By Lovisha Aggarwal | February 06, 2019
COURT: Supreme Court of India
CASE: The Commissioner, Mysore Urban Development Authority vs. S.S. Sarvesh (decided on February 05, 2019)
FACTS: The appellant had filed a first appeal. The appellant’s counsel did not appear when theappeal was called on for hearing and, therefore, the Appellate Court dismissed the appeal in default. The Appellant, therefore, filed an Application before the Appellate Court praying forrestoration of their appeal for its hearing on the merits. The Application was dismissed by the court.
LAW POINT: The Courts should have seen that the first appeal is a valuable right of the appellant and, therefore, the Appellant was entitled for an opportunity to prosecute their appeal on merits.
To do substantial justice to both the Parties to the lis, if the appellant’s advocate did not appear may be for myriad reasons, the Court could have imposed some cost on them for restoration of their appeal to compensate the respondent(plaintiff) instead of depriving them of their valuable right to prosecute the appeal on merits.

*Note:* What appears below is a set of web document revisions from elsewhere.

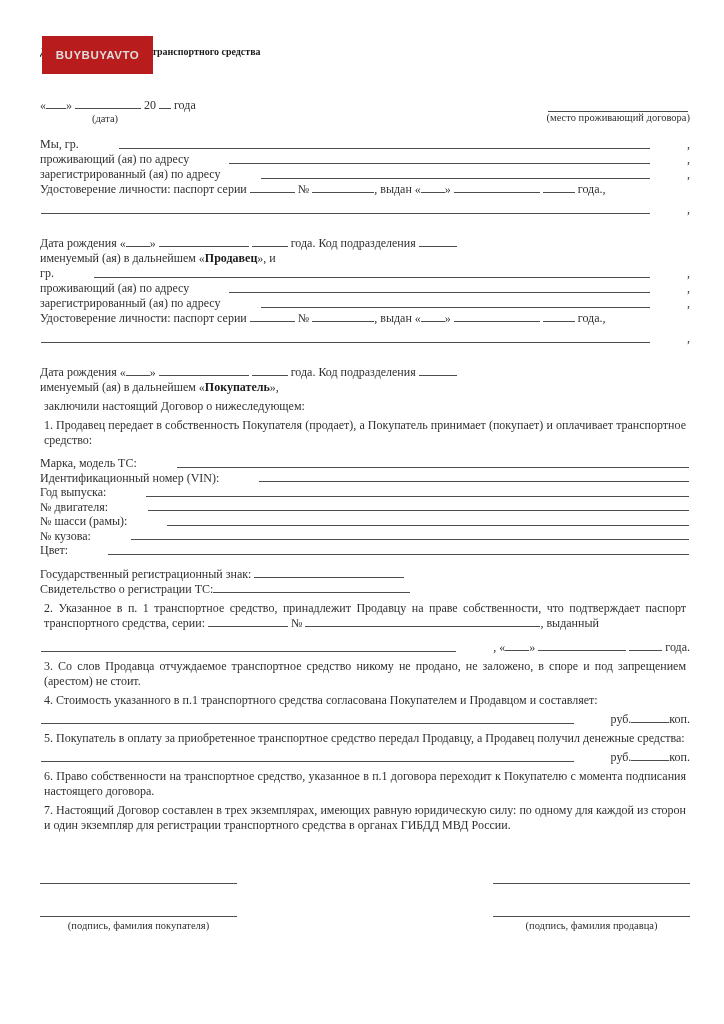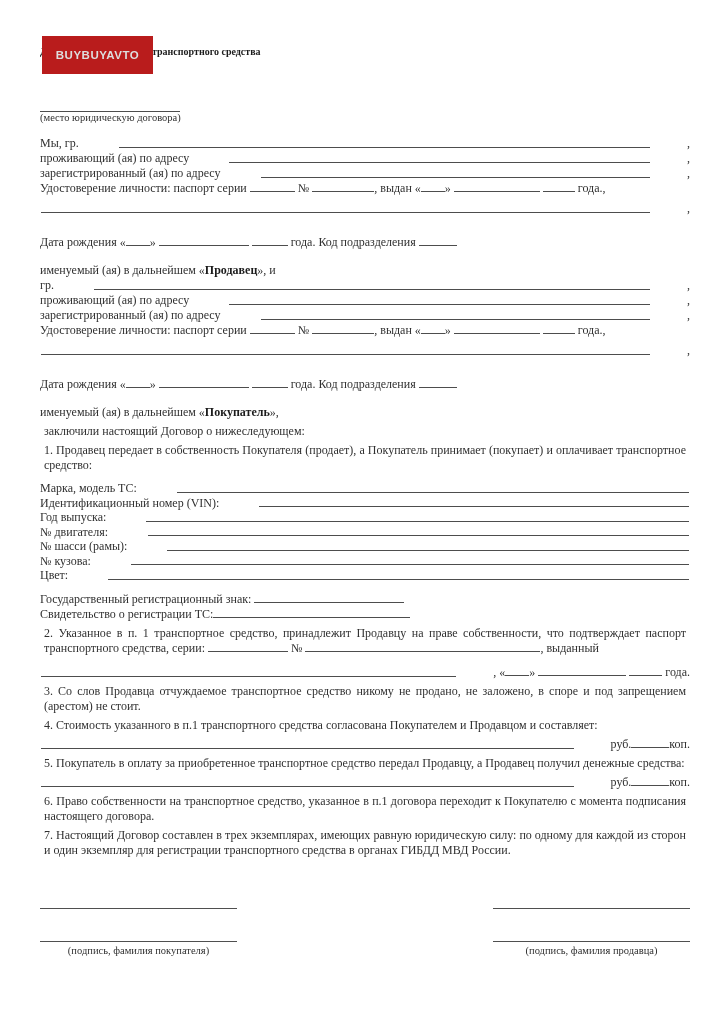--- a/index.html
+++ b/index.html
@@ -57,6 +57,10 @@
   </div>
 
   <div class="date-row">
+    <div>
+      <span class="iline"><span>«</span><span class="b w20"></span><span>»</span> <span class="b w66"></span> <span>20</span> <span class="b w12"></span> <span>года</span></span>
+      <div class="cap date-cap">(дата)</div>
+    </div>
     <div class="place-col">
       <span class="place-line"></span>
       <div class="cap">(место юридическую договора)</div>

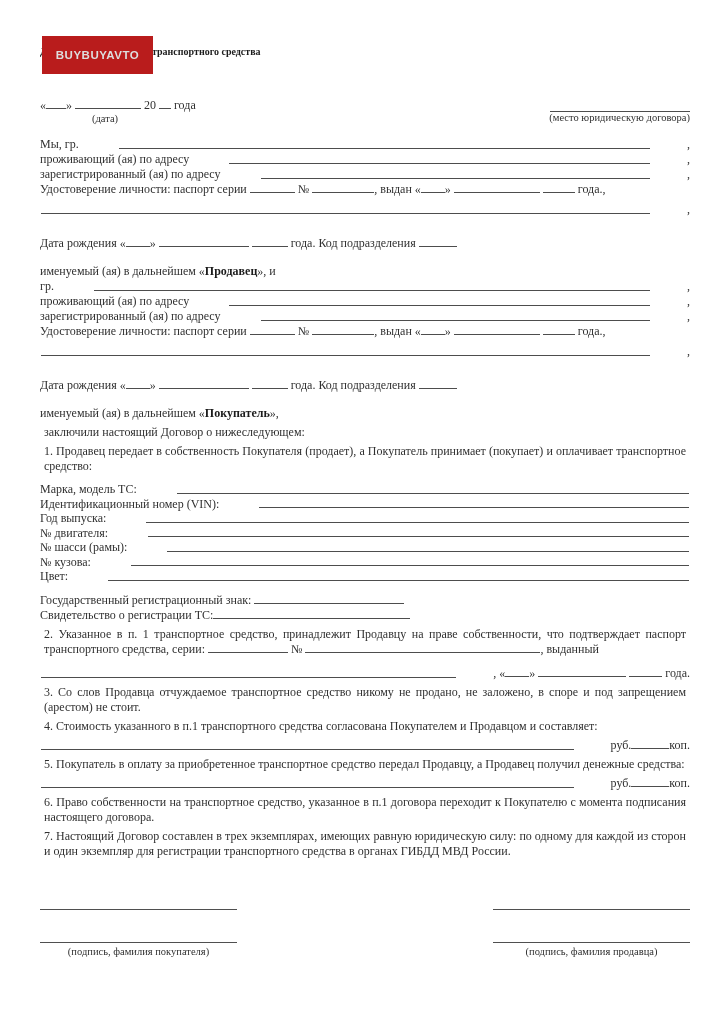--- a/index.html
+++ b/index.html
@@ -63,7 +63,7 @@
     </div>
     <div class="place-col">
       <span class="place-line"></span>
-      <div class="cap">(место юридическую договора)</div>
+      <div class="cap">(место проживающий договора)</div>
     </div>
   </div>
 

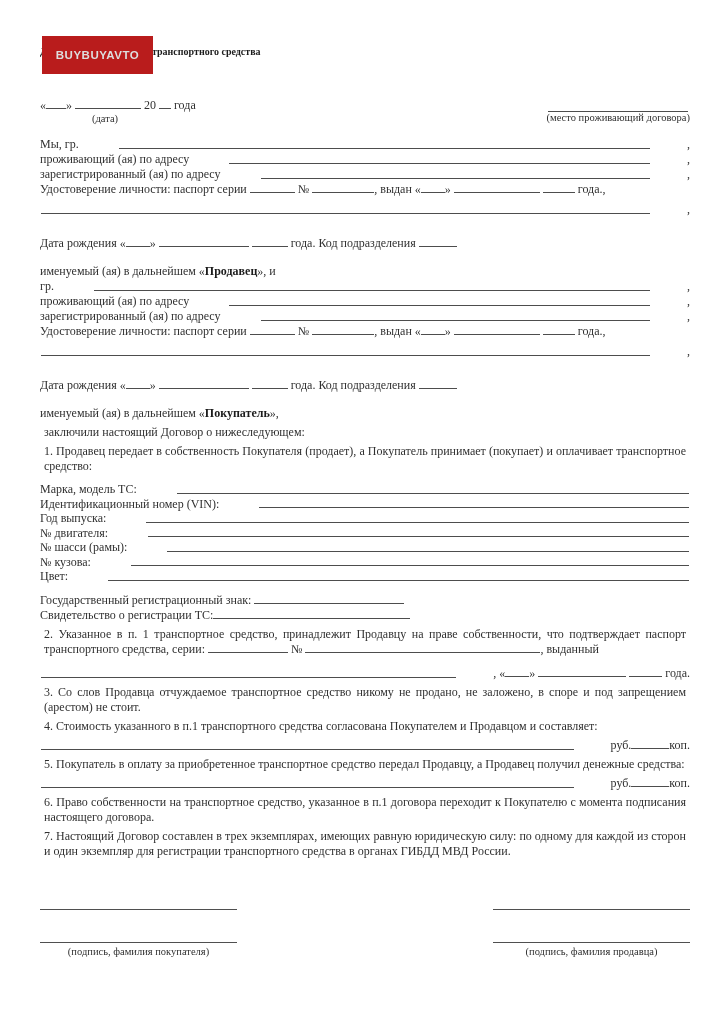--- a/index.html
+++ b/index.html
@@ -43,7 +43,7 @@
   .sigline.second{height:32px;}
   .sig-cap{font-size:10.5px;text-align:center;margin-top:1px;}
   b.role{color:#1c1c1c;}
-  .mt5{margin-top:5px}.mt7{margin-top:19px}.mt8{margin-top:8px}.mt9{margin-top:9px}.mt11{margin-top:11px}.mt12{margin-top:12px}.mt13{margin-top:13px}
+  .mt5{margin-top:5px}.mt7{margin-top:19px}.mt8{margin-top:8px}.mt9{margin-top:9px}.mt11{margin-top:11px}.mt12{margin-top:12px}.mt13{}
   .vrow{line-height:14.5px;}
 </style>
 </head>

Dismissal of the appeal in default and dismissal of the appeal on merits makes a difference. The former dismissal is behind the back of the litigant and latter dismissal is after hearing the litigant. The latter is always preferred than the former.

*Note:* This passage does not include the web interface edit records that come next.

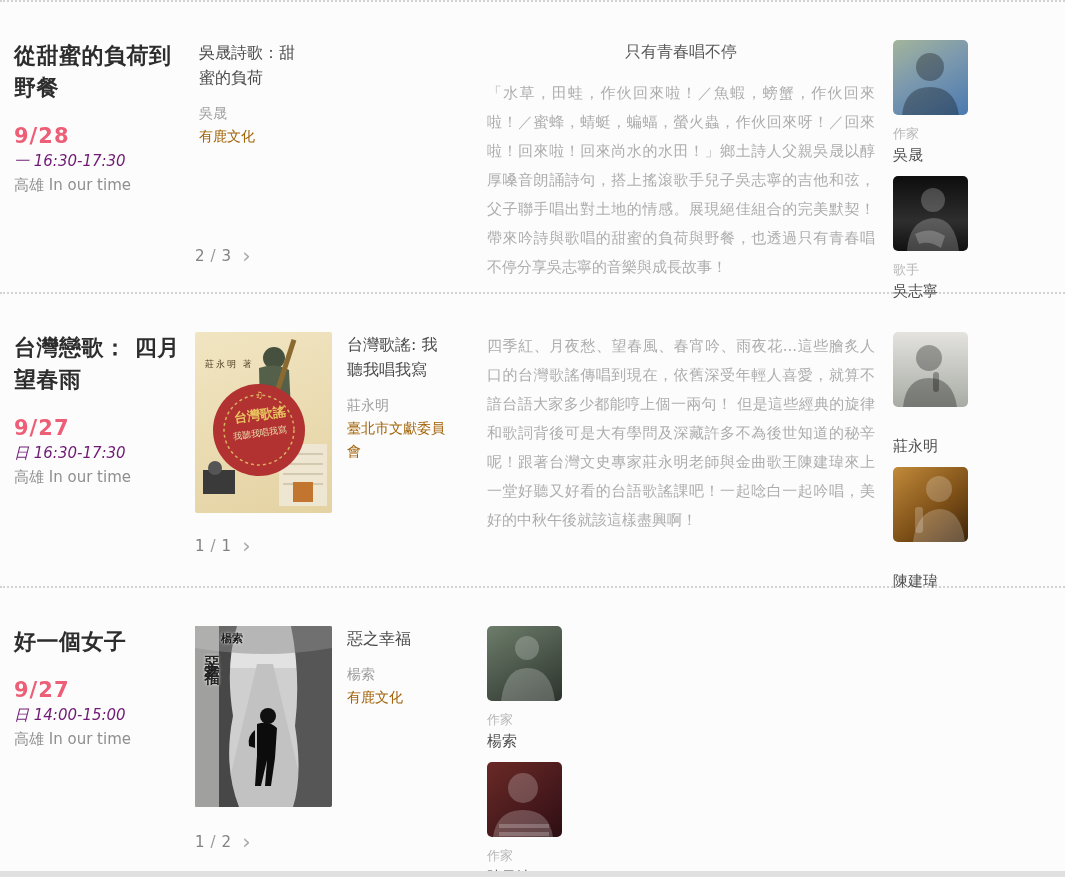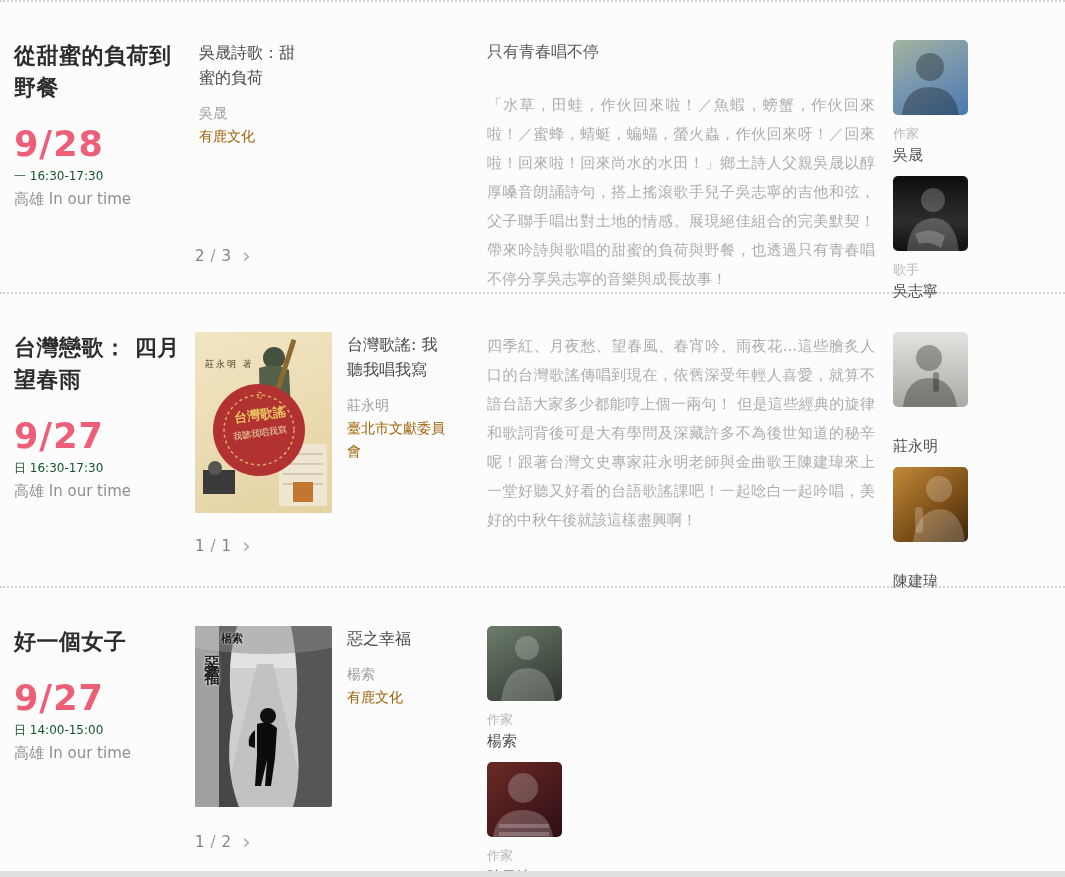--- a/index.html
+++ b/index.html
@@ -60,7 +60,7 @@
 
   
   .col-desc { padding-right:18px; }
-  .desc-title { font-size:16px; color:#595959; margin:2px 0 28px 0; }
+  .desc-title { font-size:16px; color:#595959; margin:2px 0 16px 0;text-align:center; }
   .desc-text { font-size:15px; color:#adadad; line-height:29px; text-align:justify; }
 
   

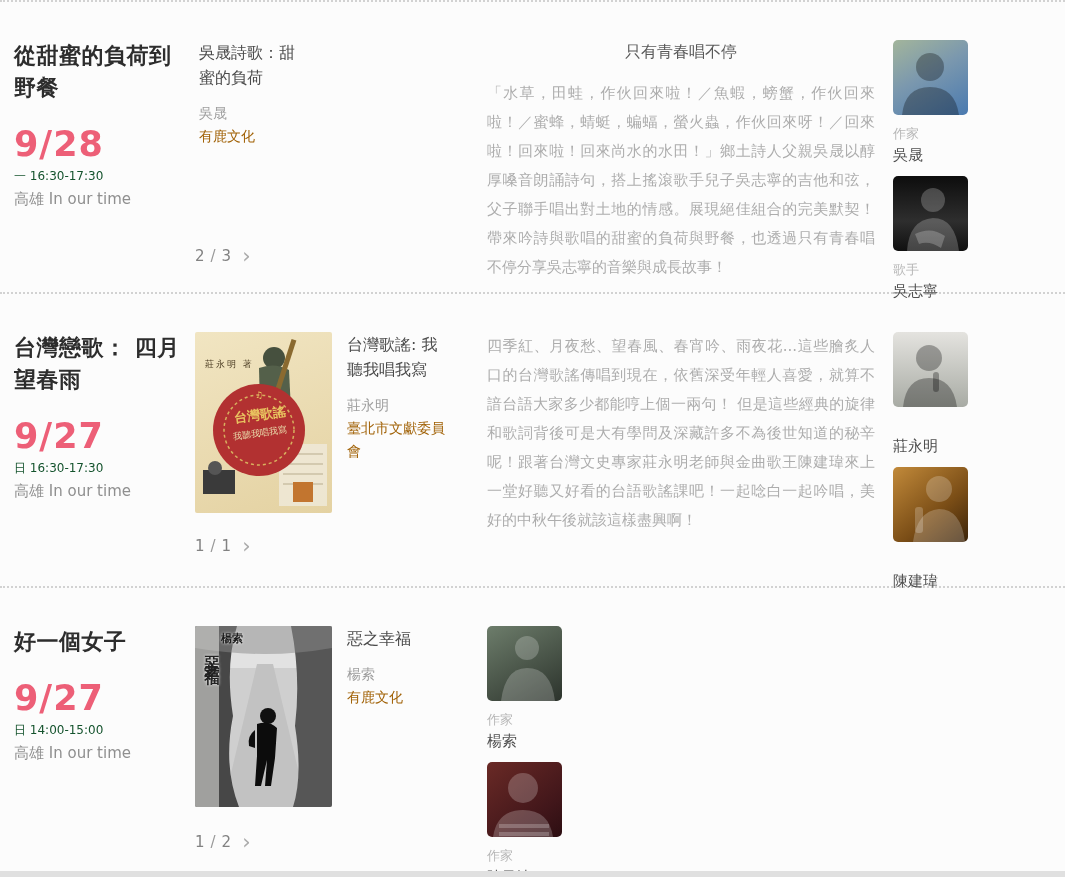--- a/index.html
+++ b/index.html
@@ -24,7 +24,7 @@
   
   .col-info { padding-right:10px; }
   .event-title { font-size:22px; font-weight:700; color:#2d2d2d; line-height:32px; letter-spacing:0.5px; }
-  .event-date { margin-top:20px; font-size:35px; font-weight:700; color:#ed5f77; letter-spacing:1px; }
+  .event-date { margin-top:20px; font-size:21px; font-weight:700; color:#ed5f77; letter-spacing:1px; }
   .event-time { margin-top:4px; font-size:12px; color:#14532d; }
   .event-location { margin-top:5px; font-size:15px; color:#8f8f8f; }
 

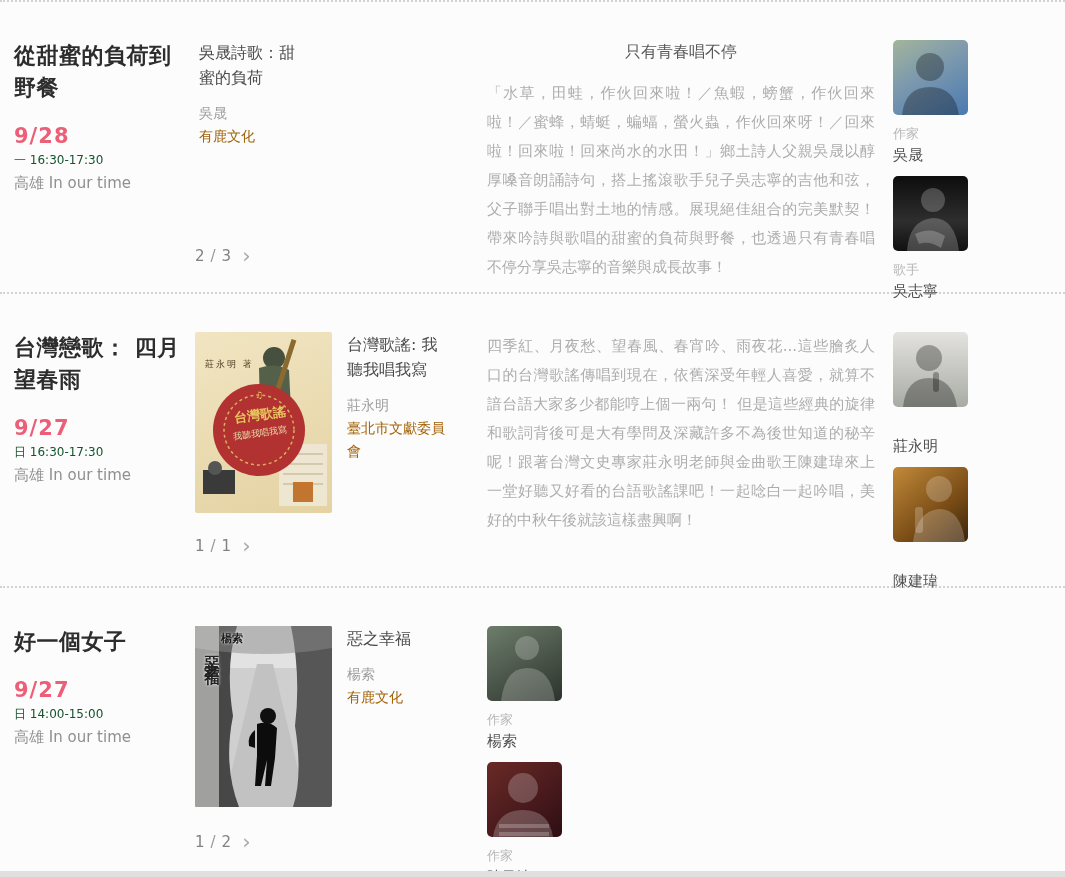--- a/index.html
+++ b/index.html
@@ -25,7 +25,7 @@
   .col-info { padding-right:10px; }
   .event-title { font-size:22px; font-weight:700; color:#2d2d2d; line-height:32px; letter-spacing:0.5px; }
   .event-date { margin-top:20px; font-size:21px; font-weight:700; color:#ed5f77; letter-spacing:1px; }
-  .event-time { margin-top:4px; font-size:12px; color:#14532d; }
+  .event-time { margin-top:4px; font-size:15px; color:#701a75;font-style:italic; }
   .event-location { margin-top:5px; font-size:15px; color:#8f8f8f; }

The Apex Court referred to the Observations madeby Vivian Bose J. while dealing with a Case of Order 9 in Sangram Singh vs. Election Tribunal, Kotah (AIR 1955 SC 425):
“A code of procedure must be regarded as such. It is procedure something designed to facilitate justice and further its ends: not a penal enactment for punishment and penalties; not a thing designed to trip people up. Too technical a construction of sections that leaves no room for reasonable elasticity of interpretation should therefore be guarded against (provided always that justice is done to both sides) lest the very means designed for the furtherance of justice be used to frustrate it. Our laws of procedure are grounded on a principle of natural justice which requires that men should not be condemned unheard, that decisions should not be reached behind their backs, that proceedings that affect their lives and property should not continue in their absence and that they should not be precluded from participating in them. Of course, there must be exceptions and where they are clearly defined they must be given effect to. But taken by and large, and subject to that proviso, our laws of procedure should be construed, wherever that is reasonably possible, in the light of that principle.”